Relationship difficulties at work account for about half of the significant causes of stress.

More sick days.

According to an American Psychological Association survey, on the job stress costs the US economy $500 billion a year due to sick days, work related accidents, and stress related doctor visits.

The sabotage effect.

  • 48 percent intentionally decreased their work effort
  • 47 intentionally decreased the time spent at work
  • 38 intentionally decreased the quality of their work
  • 80 lost work time worrying about the incident
  • 63 lost work time avoiding the offender
  • 66 said their performance declined
  • 78 percent said their commitment to the organization declined
  • 12 percent said they had left their job because of the uncivil treatment, and
  • 25 percent admitted to taking their frustration out on customers.

(Porath, page 17)

Downhill performance. 

Being treated with disrespect and discourtesy affects performance–cognitively, creatively, as a team, and more.  Incivility sidelines us from work and keeps us from doing our best. 

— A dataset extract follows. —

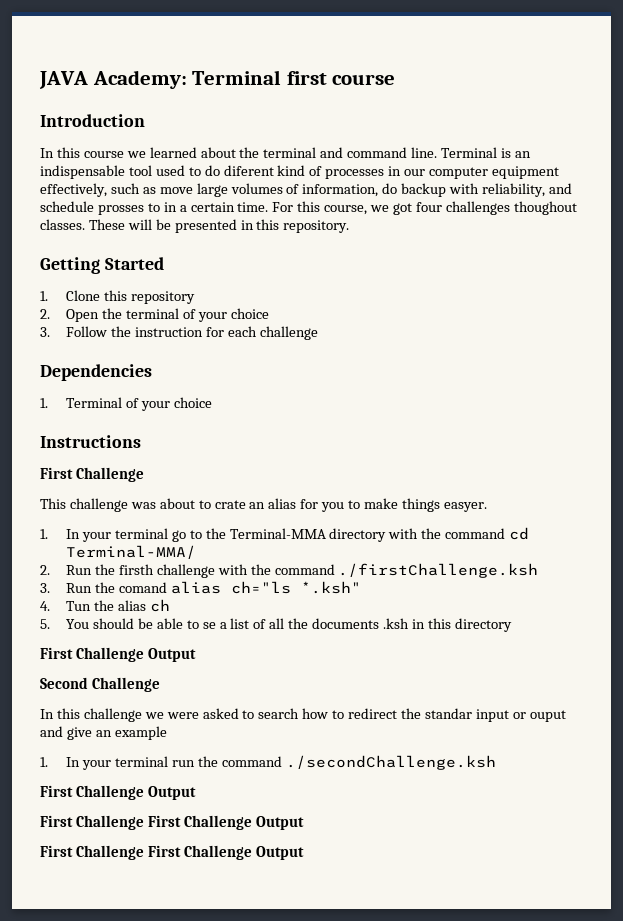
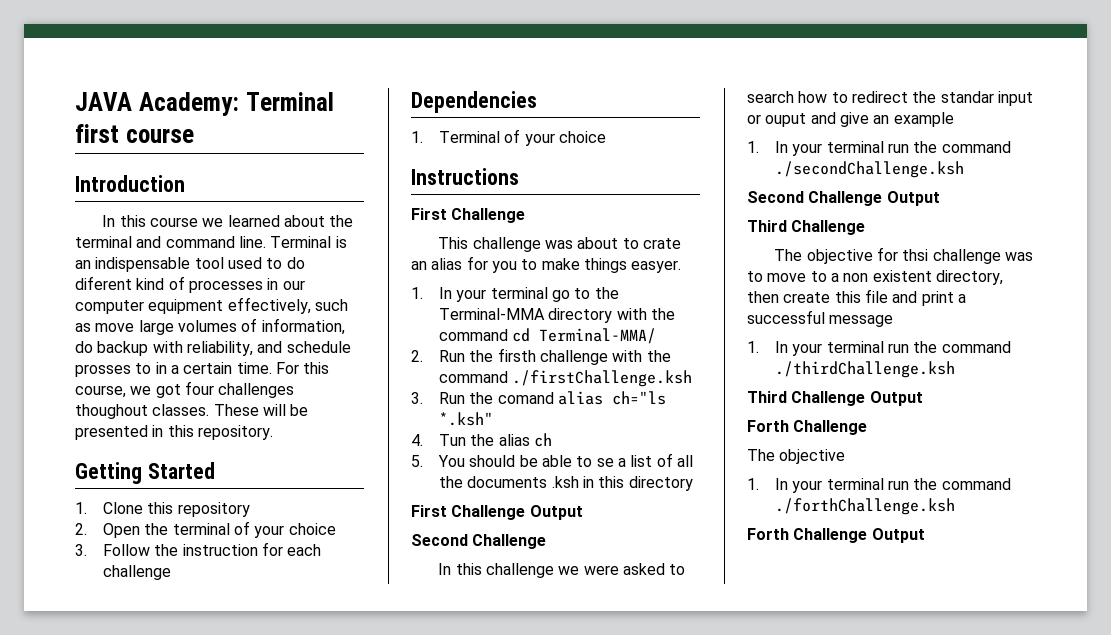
[40,785,196,800] [40,815,304,830] [40,845,181,860] First Challenge Output // First Challenge First Challenge Output // First Challenge First -> [747,191,940,206] [747,220,866,235] [774,247,1033,264] [747,270,1003,285] [747,289,966,306] [747,310,894,327] [747,341,1011,356] [775,361,956,378] [747,391,923,406] [747,420,868,435] [747,449,846,464] [747,478,1011,493] [775,498,956,515] [747,528,789,540] Second Challenge Output // Third Challenge // The objective for thsi challenge was to move to a non existent directory, then create this file and print a successful message // 1. In your terminal run the command ./thirdChallenge.ksh // Third Challenge Output // Forth Challenge // The objective // 1. In your terminal run the command ./forthChallenge.ksh // Forth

What’s the temperature of your organization? Boiling, lukewarm, or just right?

Sticks and stones may break my bones, but words will never hurt me.

But words do hurt us.

Encountering incivility, even as a casual observer, affects our emotions and behavior. Emotionally, dealing with incivility takes us off track. It keeps us from doing our best.  It affects our health and our relationships.

Incivility promotes excess sick days, employee turnover, along with student and family retention and recruitment problems. 

Can your organization afford these costs of incivility?

Download the worksheet to calculate your costs associated with sick days, turnover, tardiness, student retention and recruitment.  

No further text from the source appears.